15 Mayıs 1919 da Yunan ordusu şenlik havasında İzmir’e çıkarken, eski bir gemi sessiz sedasız İstanbul boğazından Karadeniz’e açılıyordu…
İzmir’in Kordon’unda gazeteci Hasan Tahsin, Yunan Efzon Alayı askerlerine ilk kurşunu sıkıp kendisi delik deşik şehit ediliyor ama önlenemez Türk direnişini de başlatıp tarihe geçiyordu…
O gün İstanbul boğazından Karadeniz’e açılan köhne gemiyse emperyalizme karşı en büyük başkaldırıyı başlatacak 20. Yüzyılın en büyük özgürlük savaşına kumanda edecek dahi askeri Anadolu’ya taşıyordu.
Halk umudunu yitirmiş kurtuluşa inanmıyordu.

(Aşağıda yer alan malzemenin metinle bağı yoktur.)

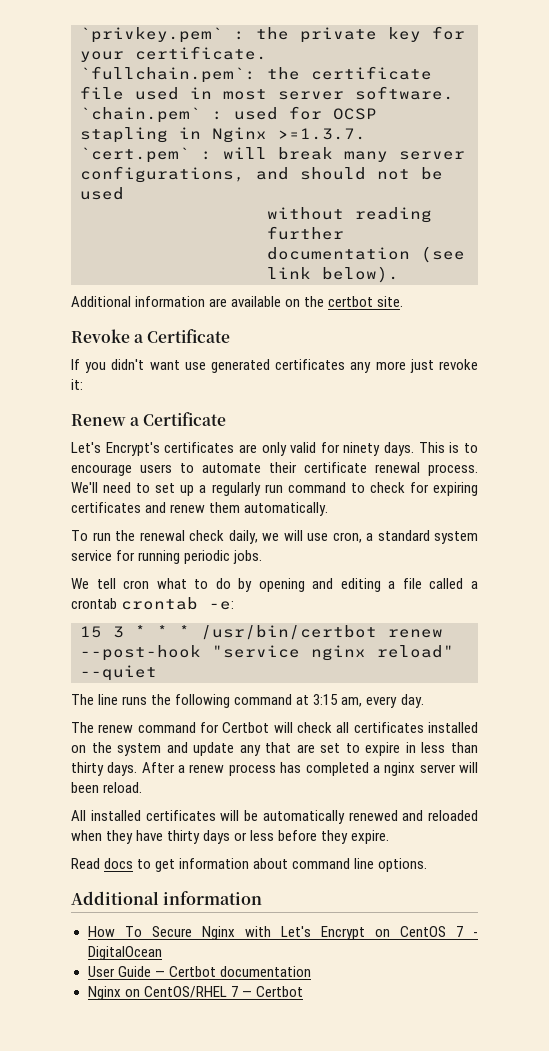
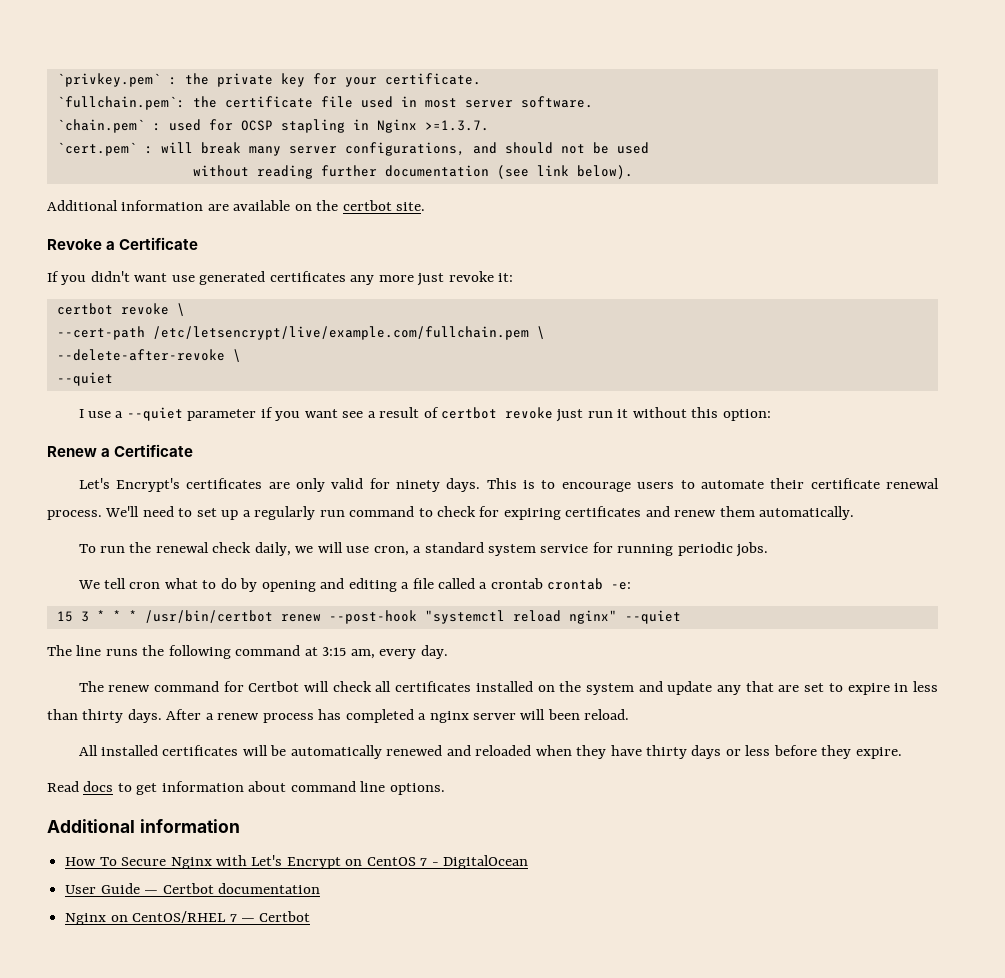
(83, 384) none -> [56,303,185,316] [56,326,545,340] [56,349,241,362] [56,372,113,386] [78,407,771,422] // certbot revoke \ // --cert-path /etc/letsencrypt/live/example.com/fullchain.pem \ // --delete-after-revoke \ // --quiet // I use a --quiet parameter if you want see a result of certbot revoke just run it without this option:
[212,645,454,661] "service nginx reload" -> [424,610,617,624] "systemctl reload nginx"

Ama Karadeniz’e açılan o gemideki dahi asker halkının üzerine dökülen ölü toprağını bir silkelerse her şeyi başaracağını biliyordu…
Çok değil; üç yıl, üç ay, üç hafta sonra, Yunan askerleri şenlik havasında çıktıkları Kordon’dan arkalarına bile bakmadan kaçacaklardı.

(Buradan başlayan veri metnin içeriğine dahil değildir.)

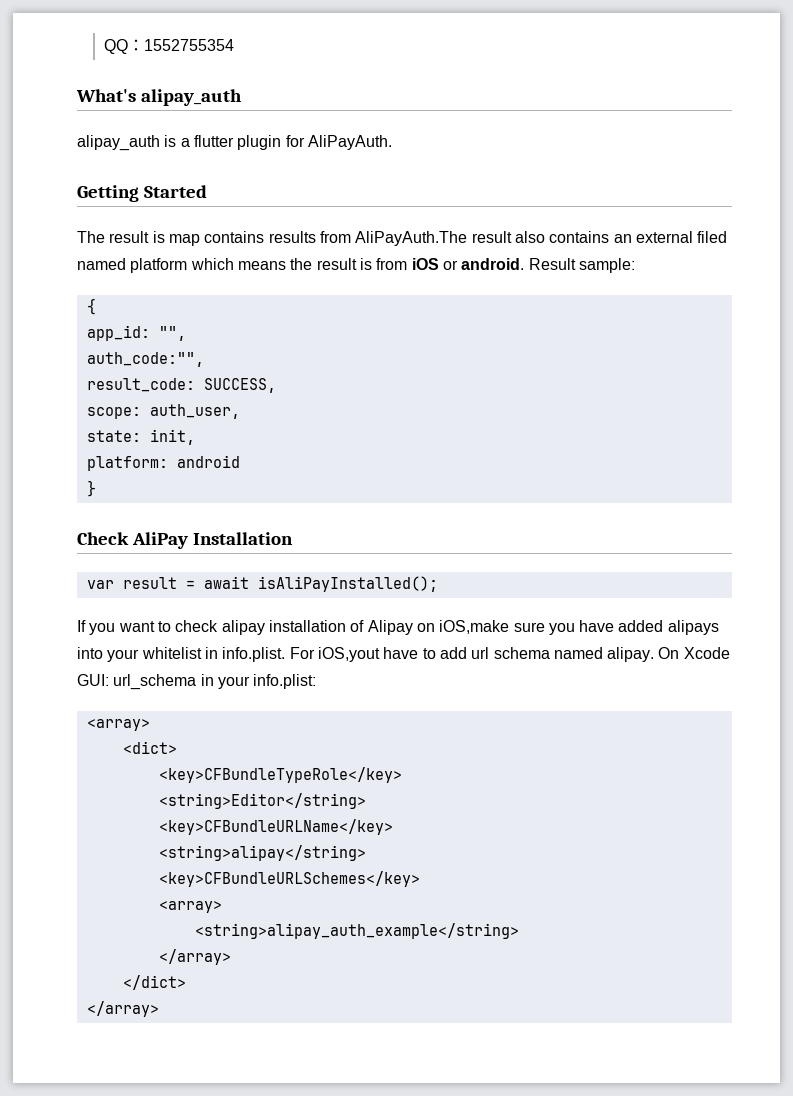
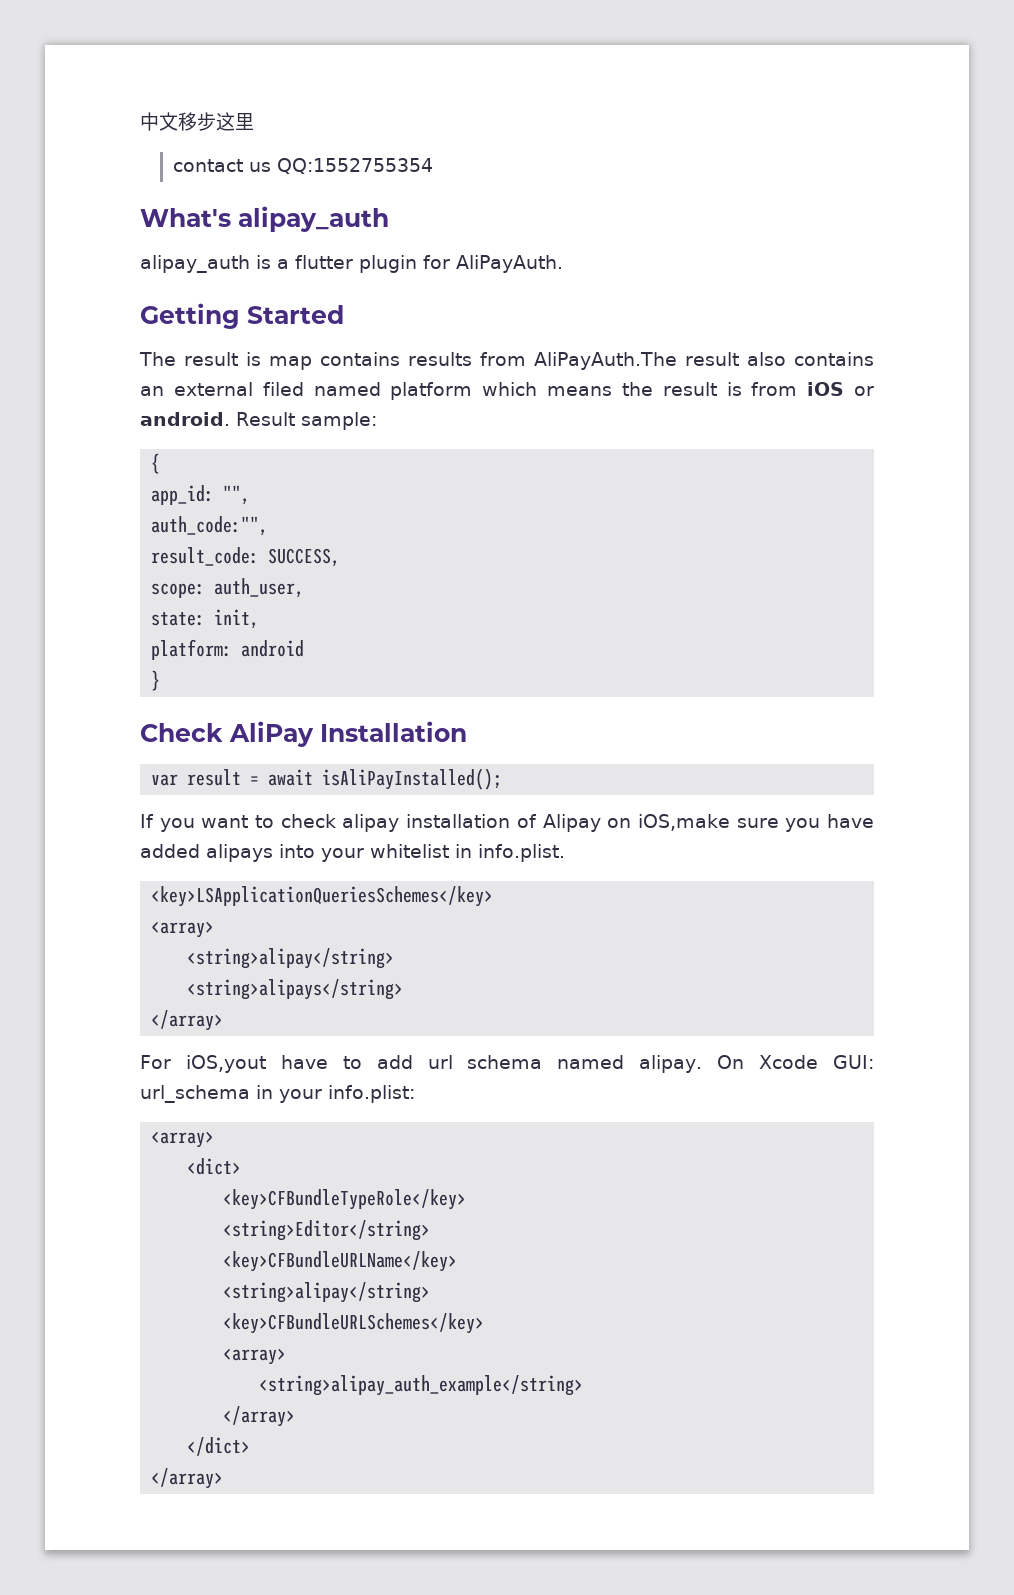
[104,39,235,54] QQ：1552755354 -> [140,112,254,131] [173,158,434,174] 中文移步这里 // contact us QQ:1552755354
(286, 654) none -> [151,886,494,907] [151,921,215,938] [187,948,395,969] [187,979,404,1000] [151,1010,224,1031] // <key>LSApplicationQueriesSchemes</key> // <array> // <string>alipay</string> // <string>alipays</string> // </array> //

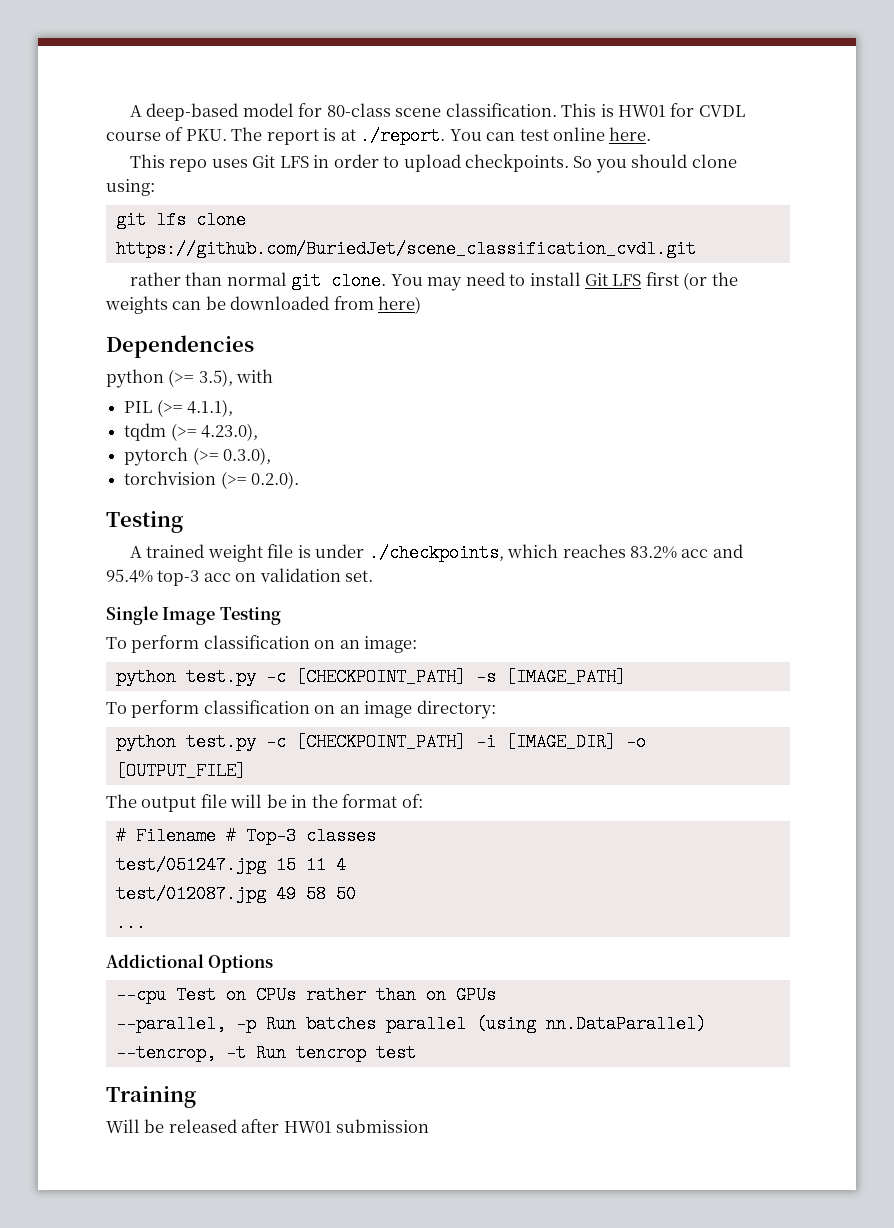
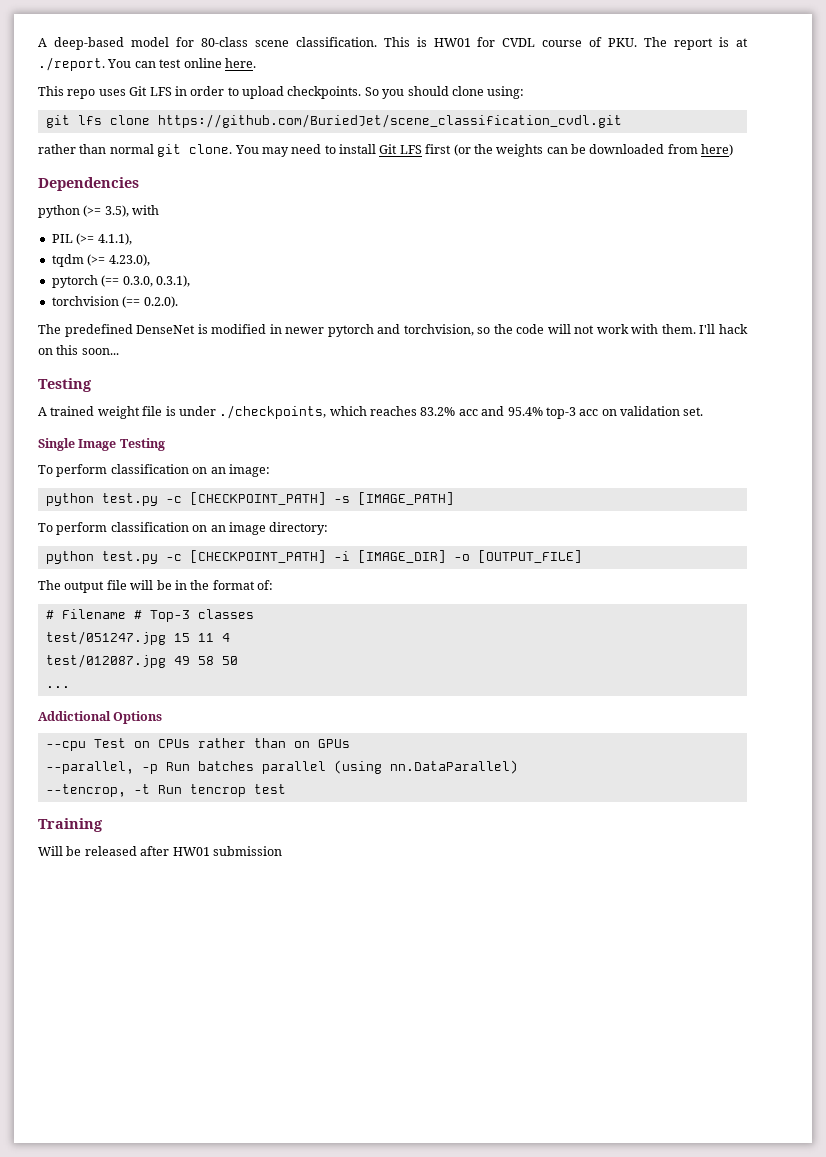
[192,447,272,465] (>= 0.3.0), -> [101,275,190,287] (== 0.3.0, 0.3.1),
[220,471,247,489] (>= -> [122,296,141,308] (==
(300, 480) none -> [38,324,748,337] [38,345,119,355] // The predefined DenseNet is modified in newer pytorch and torchvision, so the code will not work with them. I'll hack on this soon...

26 Ağustosta başlayan Büyük Taarruz’un ardından Yunan Ordusu dağıtılacak, kendisinin bile haberi yokken Yunanistan “Küçük Asya” Ordusu'nun Başkomutanlığına getirilen General Nikolas Trikopis 2 Eylül’de Uşak’ta esir alınacaktı.

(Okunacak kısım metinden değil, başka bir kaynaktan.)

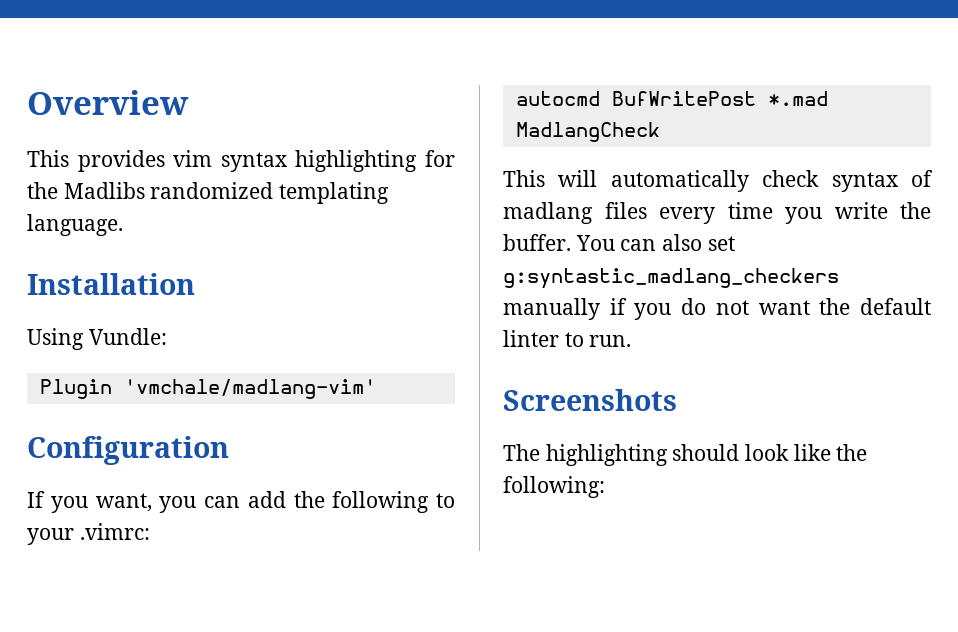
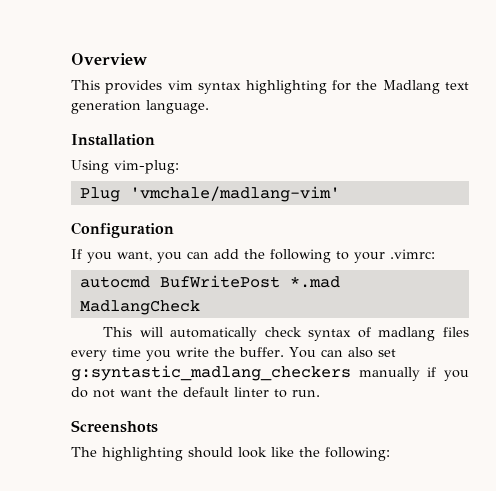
[63,182,390,204] Madlibs randomized templating -> [382,80,469,94] [71,100,141,114] Madlang text generation
[88,328,167,345] [39,379,112,399] Vundle: // Plugin -> [114,160,179,174] [79,187,120,202] vim-plug: // Plug

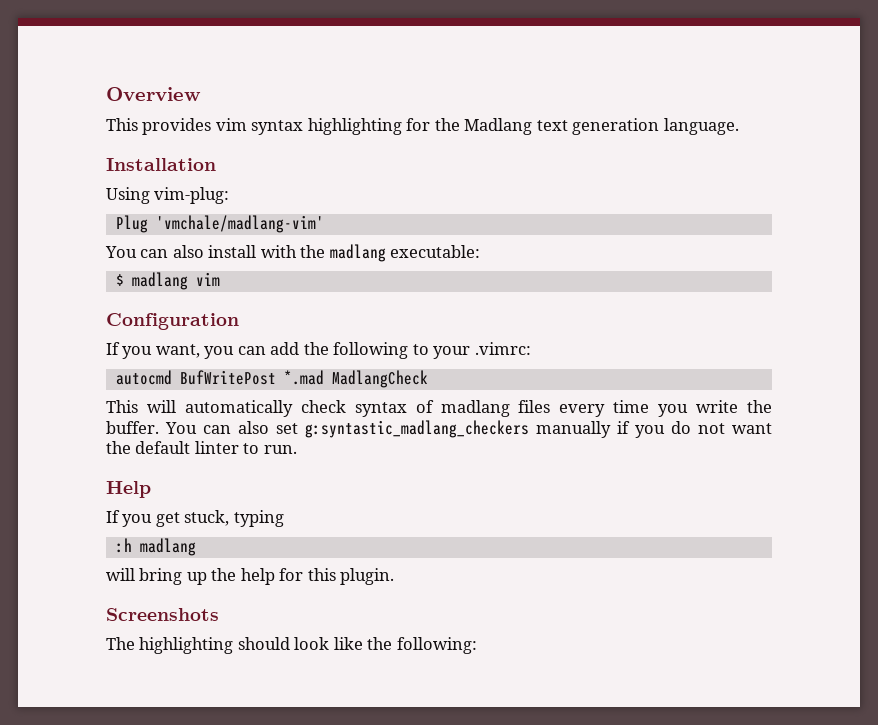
(340, 194) none -> [105,244,481,262] [115,272,220,290] // You can also install with the madlang executable: // $ madlang vim
(320, 393) none -> [106,481,151,498] [106,510,284,527] [115,538,196,556] [106,568,395,585] // Help // If you get stuck, typing // :h madlang // will bring up the help for this plugin.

Türk birlikleri, İzmir'e doğru hızla ilerlerken Yunan birlikleri Rum siviller de aynı hızla Anadolu'dan kaçacaktı.
9 Eylül 1922 sabahı Ahmet Zeki Bey komutasındaki 2. Süvari Alayı ve ardından Mürsel Paşa komutasındaki 1. Süvari Alayı birlikleri ve ardından 5. Süvari Kolordusu Komutanı Fahrettin Paşa komutasındaki birlikler saat 10'da İzmir'e girecekti. İşgalin başladığı gün indirilen Türk Bayrağı yeniden Hükümet Konağı ve Kadifekale'ye çekilecek, işgal fiilen sona erecekti.
Küçük Asya hayali ve Anadolu’ya yayılmak isteğiyle emperyalist güçlerin oyununa alet olup İzmir’i işgal etmeye cüret eden Yunanlıların kırılan hayalleri kendi tarihlerine “Küçük Asya Felaketi” olarak geçti.
9 Eylül’de Belkahve sırtlarından İzmir’i seyreden Mustafa Kemal’e çevresindekiler gururla seslendiler: “Başardık paşam, zafer bizim...”
Atatürk, “Hayır” dedi, “Asıl savaş şimdi başlıyor...”
20. yüzyılın en onurlu Kurtuluş Savaşının Başkomutanı yine 20 yüzyılın en hızlı kalkınma aydınlanma hamlesine liderlik edecekti…
Tarih kendine komutanım devlet adamıyım diyenleri değil, gerçek komutanları, gerçek devlet adamlarını yazar…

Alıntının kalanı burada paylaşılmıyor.